Gli ambasciatori presso la Santa Sede residenti a Roma sono 89, inclusi quelli dell’Unione Europea e del Sovrano Ordine Militare di Malta. Le ultime ambasciate stabilite sono l’ambasciata di Palestina, che si è installata in seguito all’entrata in vigore dell’Accordo Globale tra la Santa Sede e dello Stato di Palestina del 26 giugno 2015di Malesia e di Repubblica Democratica del Congo.
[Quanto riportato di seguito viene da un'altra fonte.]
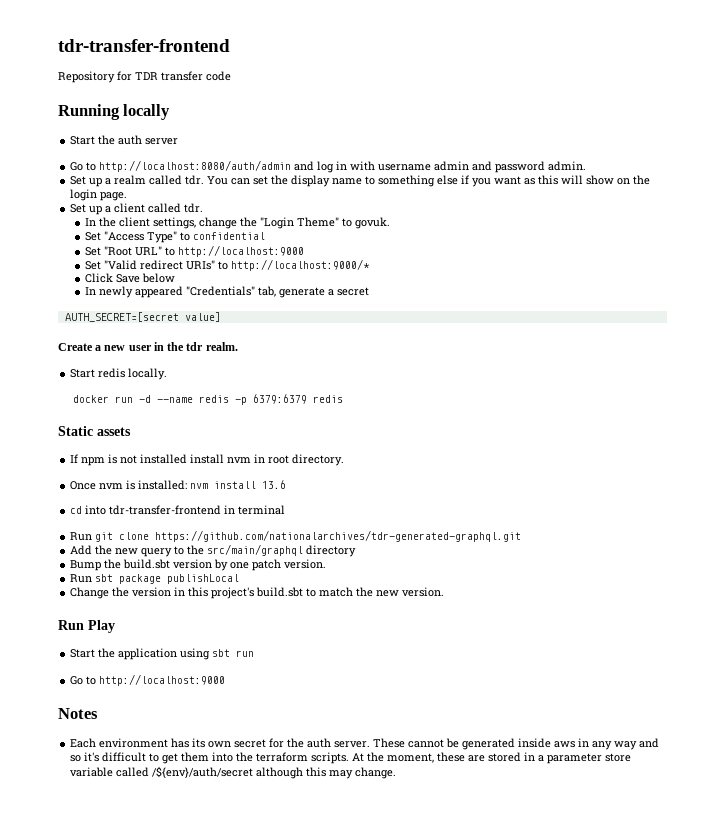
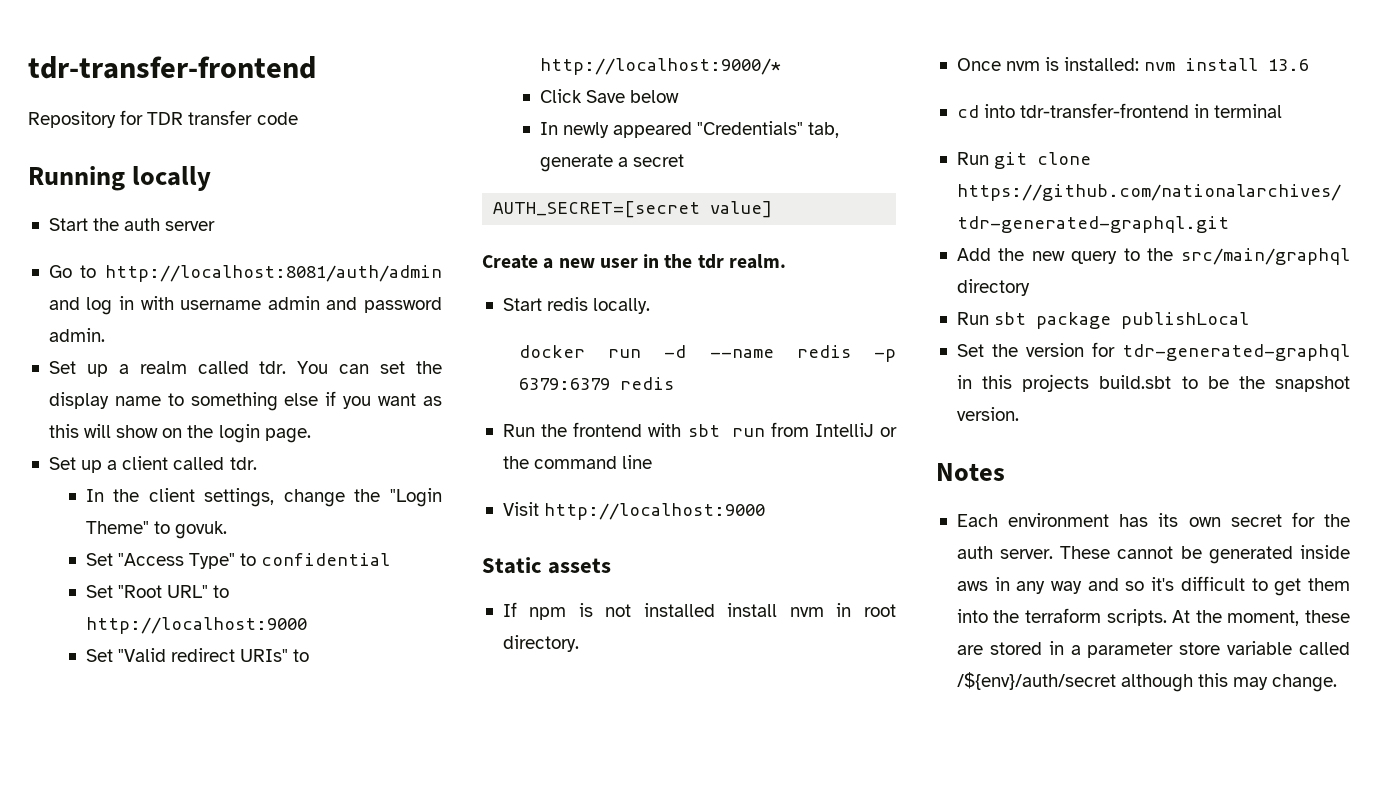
- Go to http://localhost:8080/auth/admin and log in with username admin and password admin.
+ Go to http://localhost:8081/auth/admin and log in with username admin and password admin.
+ Run the frontend with sbt run from IntelliJ or the command line
+ Visit http://localhost:9000
- Bump the build.sbt version by one patch version.
- Change the version in this project's build.sbt to match the new version.
- Run Play
- Start the application using sbt run
- Go to http://localhost:9000
+ Set the version for tdr-generated-graphql in this projects build.sbt to be the snapshot version.

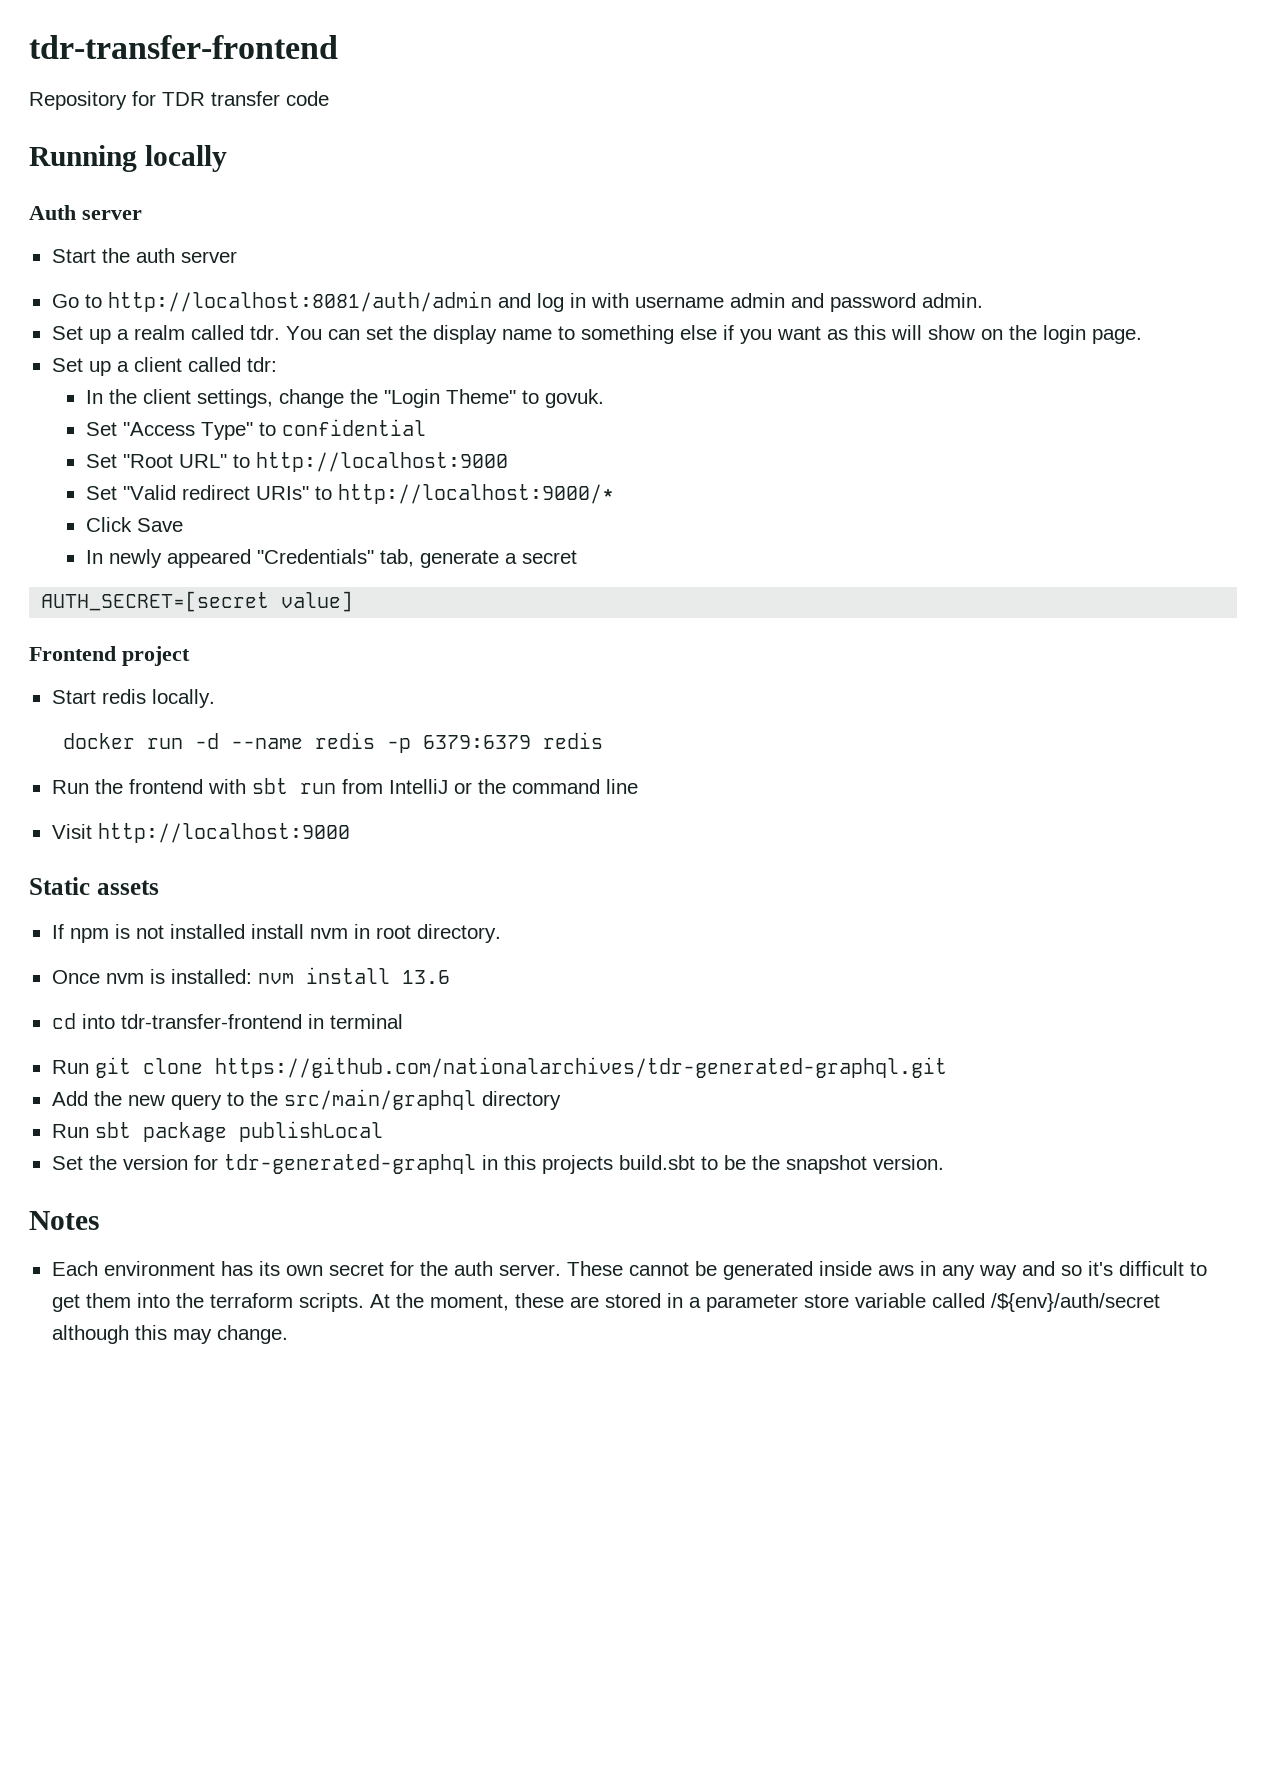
+ Auth server
- Set up a client called tdr.
+ Set up a client called tdr:
- Click Save below
+ Click Save
- Create a new user in the tdr realm.
+ Frontend project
A queste si aggiungerà presto l’ambasciata svizzera presso la Santa Sede e quella di Azerbaijan presso la Santa Sede.

Tra le relazioni con sede a Roma, anche gli uffici della Lega degli Stati Arabi, dell’Organizzazione Internazionale per le Migrazioni – la Santa Sede è stato membro dal 2011 - e dell’Alto Commissariato delle Nazioni Unite per i Rifugiati.

Per quanto riguarda accordi e concordati, si contano 261 accordi bilaterali della Santa Sede. Tra questi, alcuni sono modifiche di accordi, mentre altri sono accordi ancora in vigore.

In tutto, secondo una relazione, ci sono 214 concordati e accordi tra la Santa Sede e 74 nazioni, e di questi 154 accordi sono stipulati con 24 nazioni europee.

Gli ultimi due accordi quadro stilati dalla Santa Sede, entrambi di carattere generale, sono quelli con il Burkina Faso e l’Angola. Il primo è stato firmato il 12 luglio 2019 e ratificato il 7 settembre 2020, il secondo è stato firmato il 13 settembre 2019 e ratificato il 21 novembre dello stesso anno.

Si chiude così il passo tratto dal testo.